Below are the records; copy exactly the stretch from the line containing "insert, remove, etc." through the line containing "element on left", both ends included, and nothing else.

▶ _Supplied information_
- Opening Delimiter -
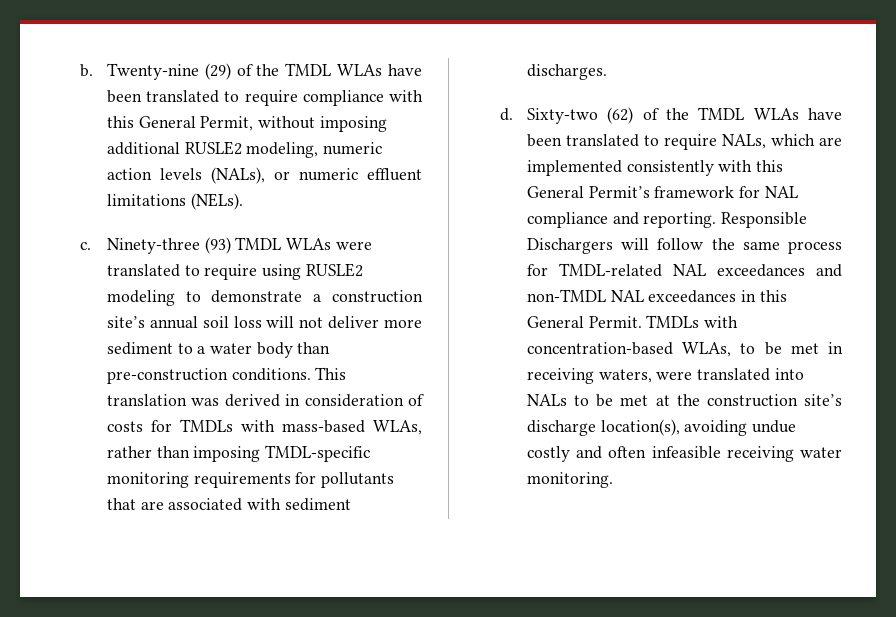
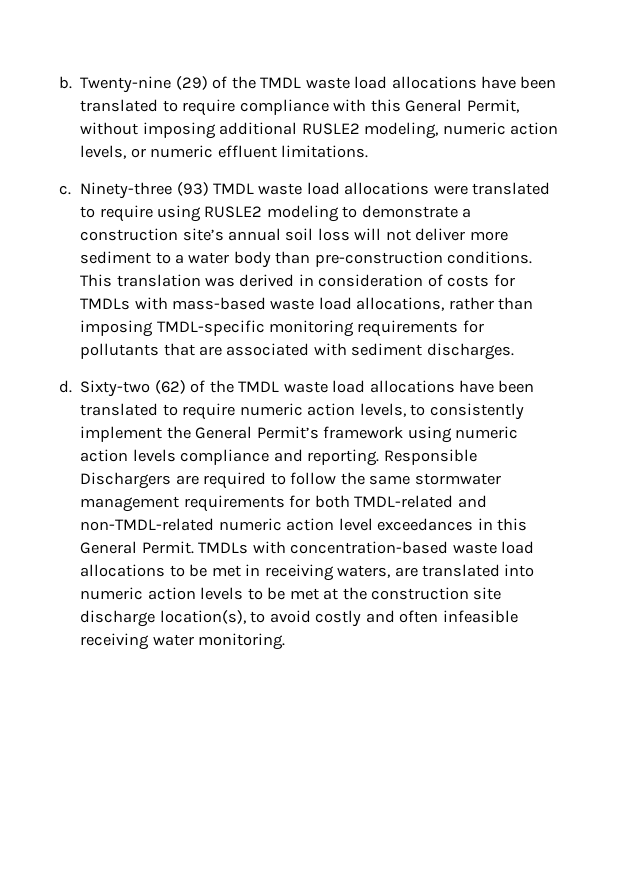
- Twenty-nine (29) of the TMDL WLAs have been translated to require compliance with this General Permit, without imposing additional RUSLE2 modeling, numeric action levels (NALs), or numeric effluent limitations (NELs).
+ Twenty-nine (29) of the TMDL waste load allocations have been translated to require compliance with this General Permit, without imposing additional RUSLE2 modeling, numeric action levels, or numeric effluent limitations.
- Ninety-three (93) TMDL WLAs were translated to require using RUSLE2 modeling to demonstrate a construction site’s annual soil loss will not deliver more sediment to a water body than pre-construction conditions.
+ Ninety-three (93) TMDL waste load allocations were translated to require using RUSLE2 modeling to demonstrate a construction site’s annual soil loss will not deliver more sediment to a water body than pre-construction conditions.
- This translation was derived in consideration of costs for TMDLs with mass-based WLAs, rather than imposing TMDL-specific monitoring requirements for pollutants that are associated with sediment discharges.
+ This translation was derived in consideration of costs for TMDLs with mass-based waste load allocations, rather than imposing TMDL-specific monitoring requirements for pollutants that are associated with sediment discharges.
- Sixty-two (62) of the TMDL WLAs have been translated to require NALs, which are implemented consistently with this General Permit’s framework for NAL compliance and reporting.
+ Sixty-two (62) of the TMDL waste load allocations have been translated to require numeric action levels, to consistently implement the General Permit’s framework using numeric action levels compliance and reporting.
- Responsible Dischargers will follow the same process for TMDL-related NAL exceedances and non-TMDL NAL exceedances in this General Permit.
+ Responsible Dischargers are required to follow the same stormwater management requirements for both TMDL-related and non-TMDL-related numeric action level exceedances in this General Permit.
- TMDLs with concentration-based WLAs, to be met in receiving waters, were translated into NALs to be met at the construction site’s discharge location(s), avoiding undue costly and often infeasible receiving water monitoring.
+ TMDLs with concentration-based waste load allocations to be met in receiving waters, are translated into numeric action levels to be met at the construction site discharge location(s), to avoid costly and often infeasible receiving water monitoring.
- Closing Delimiter -
- Opening Delimiter -
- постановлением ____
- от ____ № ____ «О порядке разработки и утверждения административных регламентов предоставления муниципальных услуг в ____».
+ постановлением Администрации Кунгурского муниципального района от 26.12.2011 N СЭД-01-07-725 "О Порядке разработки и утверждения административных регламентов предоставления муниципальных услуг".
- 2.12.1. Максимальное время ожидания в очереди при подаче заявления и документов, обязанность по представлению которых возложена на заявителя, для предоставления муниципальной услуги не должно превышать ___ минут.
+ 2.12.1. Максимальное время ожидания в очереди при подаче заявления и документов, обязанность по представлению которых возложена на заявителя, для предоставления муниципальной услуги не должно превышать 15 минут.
- Closing Delimiter -
- Opening Delimiter -
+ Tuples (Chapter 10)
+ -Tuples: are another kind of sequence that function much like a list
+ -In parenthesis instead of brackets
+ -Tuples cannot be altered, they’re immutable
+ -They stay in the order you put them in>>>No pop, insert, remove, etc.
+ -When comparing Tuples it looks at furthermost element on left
- Closing Delimiter -
▶ _Exercise solution_
+ -They stay in the order you put them in>>>No pop, insert, remove, etc.
+ -When comparing Tuples it looks at furthermost element on left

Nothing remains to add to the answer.